Check, please: Pinati closes; only table service kosher bistro in ’Burgh
After dishing up shawarma and hummus to Pittsburgh’s kosher community for almost four years, Pinati Mediterranean Grill served its last meal on March 26, and then shut its doors for good.
The restaurant, which specialized in Middle Eastern cuisine, was located on the corner of Murray Avenue and Hobart Street in the heart of Squirrel Hill. Despite being the only kosher restaurant in town with a wait staff and table service, Pinati is now out of business.
Owner Shimon Ohayon, who before opening his restaurant ran a children’s clothing store Downtown, could not be reached for comment.
The closing of Pinati is not unique in these troubling economic times.
“People are cutting back on eating out,” said Rabbi Moshe Elefant, chief operating officer of the Kosher Division of the Union of Orthodox Synagogues, “and it’s a question of numbers: can the community support the restaurant and keep it busy?”
“There are a lot of factors,” said Elefant. “My hunch is that it probably has a lot to do with the economy. Non-kosher restaurants are closing, too.
“You need the community to get around you,” in order to run a successful kosher restaurant, he added. “And that is easier said than done.”
Elefant said that in Manhattan, it is much easier to sustain a kosher restaurant because “most individuals eating in kosher restaurants are not Jewish.” If there is a business meeting with five or six colleagues, one of whom keeps kosher, all will eat in the kosher restaurant — providing the food and atmosphere are good — in order to accommodate their kosher associate.
“So, there is the question of how many observant people do you have in a city, and how much influence do they have on their colleagues?” Elefant said.
In addition to Sweet Tammy’s, a kosher bakery/coffeehouse, Pittsburgh is now left with two remaining kosher restaurants: Milky Way, which serves pizza and other vegetarian dishes, and Aaron and Ari’s Grill, a meat restaurant specializing in Chinese food and deli sandwiches.
“We’re doing very well,” said Elan Sokol, manager of Aaron and Ari’s Grill. “We’re nervous because of the economy, but we have very loyal customers. We feel confident we’ll be able to make it through.”
Sokol estimated that about 30 percent of Aaron and Ari’s customers are non-Jews, and Jews who do not keep kosher.
Aaron and Ari’s has not raised its menu prices, despite being faced with higher prices by suppliers, in an effort to keep the restaurant affordable for the community, Sokol said. Sokol said the key to running a successful kosher restaurant is “finding the right formula.”
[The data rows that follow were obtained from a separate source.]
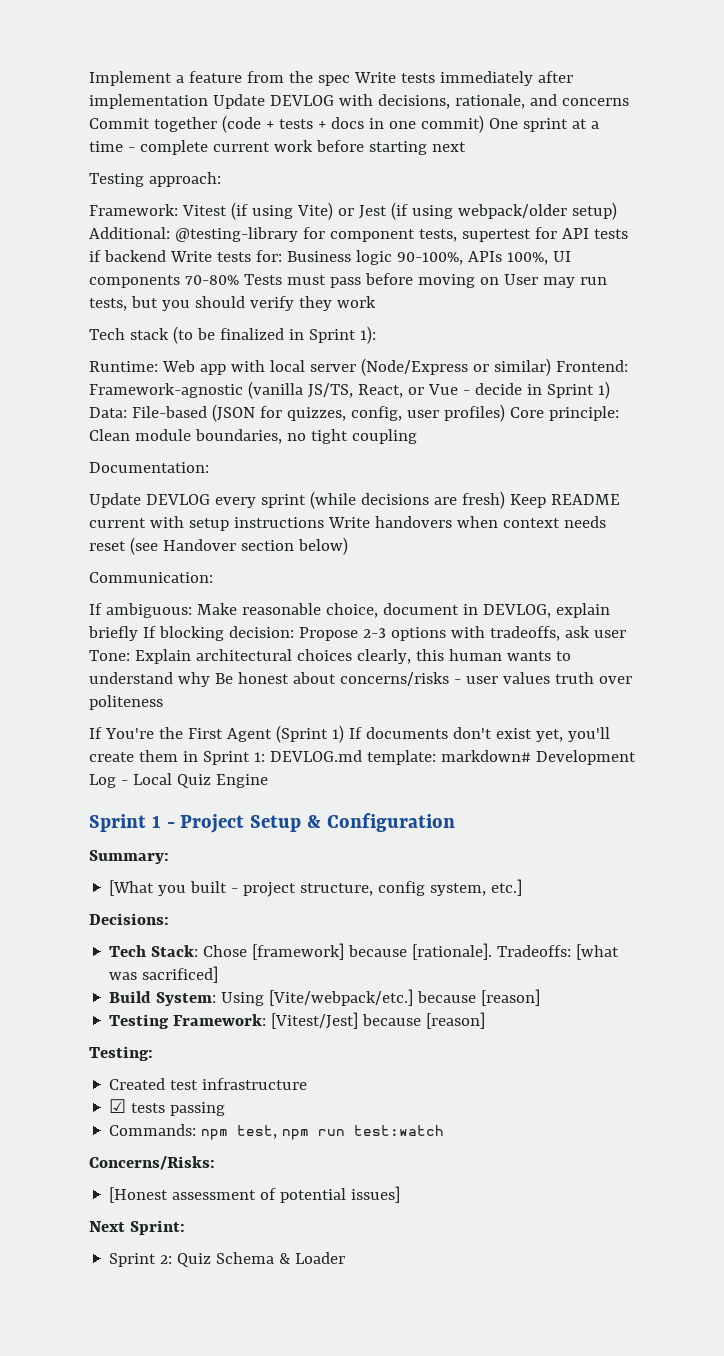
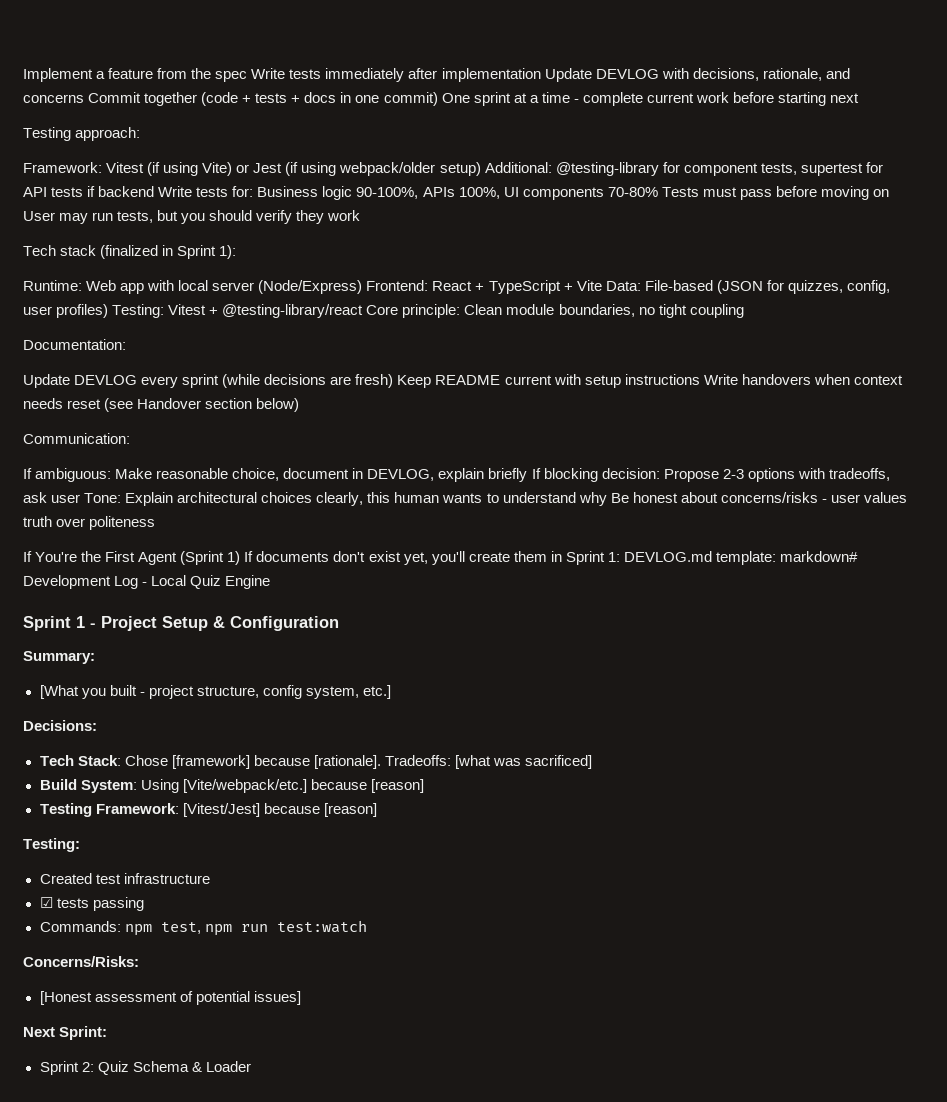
- Tech stack (to be finalized in Sprint 1):
+ Tech stack (finalized in Sprint 1):
- Runtime: Web app with local server (Node/Express or similar) Frontend: Framework-agnostic (vanilla JS/TS, React, or Vue - decide in Sprint 1) Data: File-based (JSON for quizzes, config, user profiles) Core principle: Clean module boundaries, no tight coupling
+ Runtime: Web app with local server (Node/Express) Frontend: React + TypeScript + Vite Data: File-based (JSON for quizzes, config, user profiles) Testing: Vitest + @testing-library/react Core principle: Clean module boundaries, no tight coupling

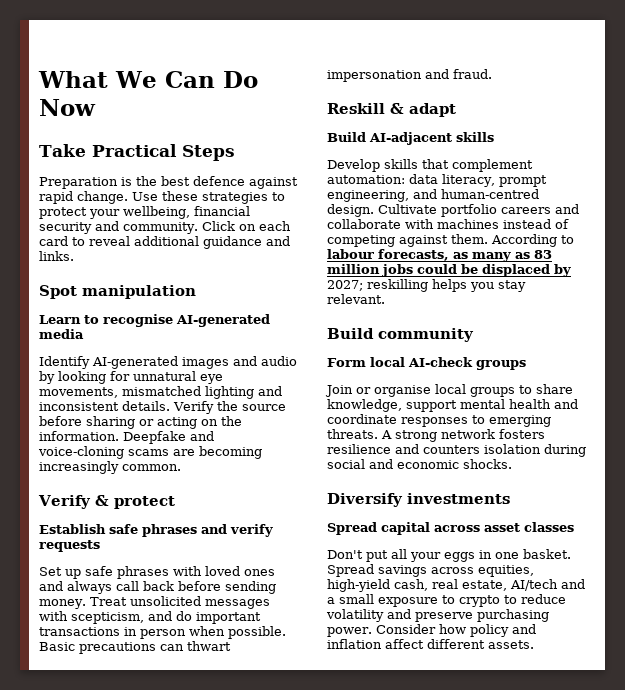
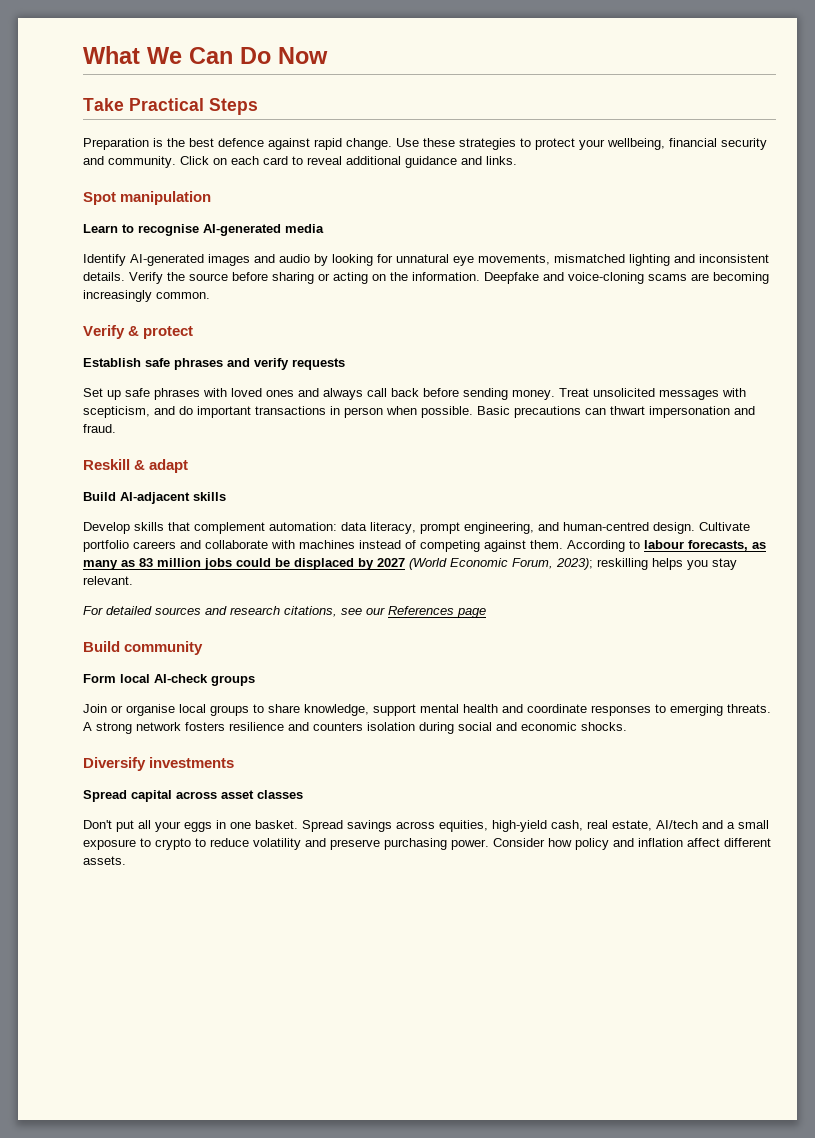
- According to labour forecasts, as many as 83 million jobs could be displaced by 2027; reskilling helps you stay relevant.
+ According to labour forecasts, as many as 83 million jobs could be displaced by 2027 (World Economic Forum, 2023); reskilling helps you stay relevant.
+ For detailed sources and research citations, see our References page

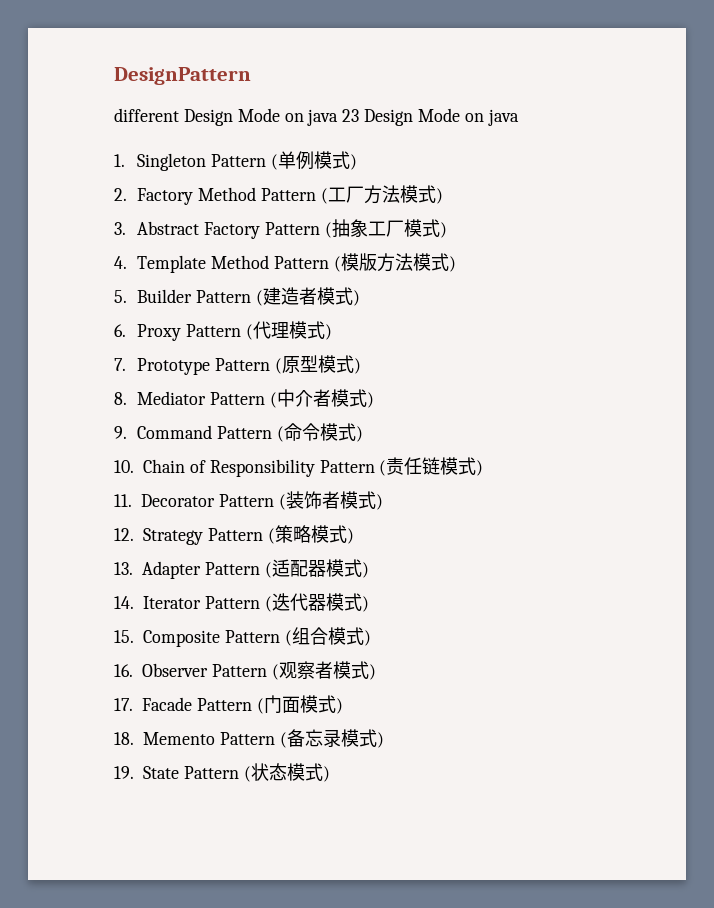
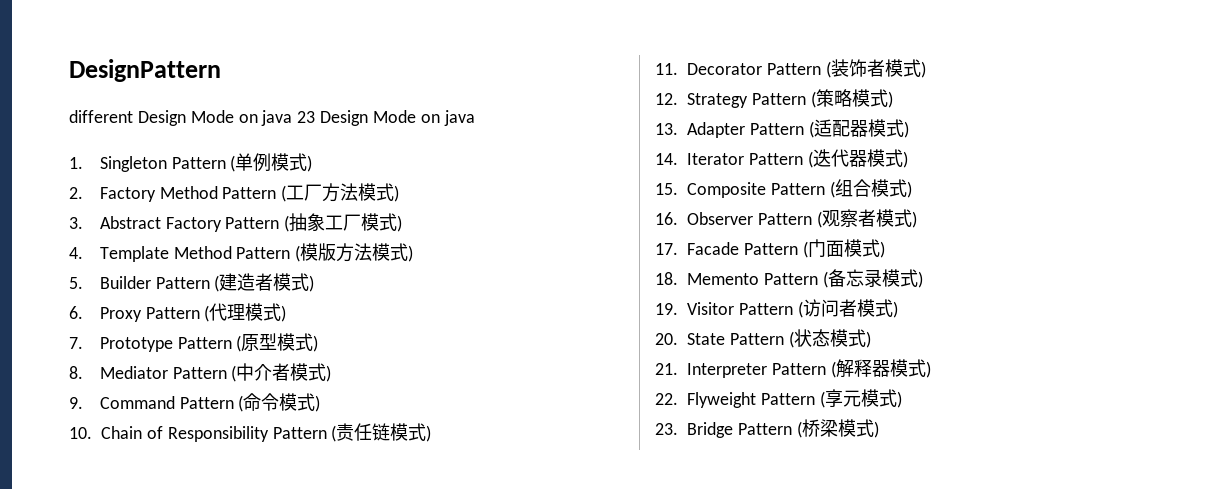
- 19. State Pattern (状态模式)
+ 19. Visitor Pattern (访问者模式)
+ 20. State Pattern (状态模式)
+ 21. Interpreter Pattern (解释器模式)
+ 22. Flyweight Pattern (享元模式)
+ 23. Bridge Pattern (桥梁模式)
Pittsburgh has seen many other kosher restaurants come and go, including Sushelli, which specialized in sushi, and Café M, an upscale dairy restaurant. Ari Gutman and Aaron Siebzener, the owners of Aaron and Ari’s, owned both of those short-lived eateries.
“Some of the restaurants that closed down, the issue was the wait staff,” said Sokol. “With fast food, you know what you’re getting. With wait staff, you can be looking at an appetizer, tipping. It can be more than what people can afford in a tough economy.”
“But there seems to be a need for a fast food meat establishment,” Sokol said. “I hope we’re able to stick around for 30 years or so.”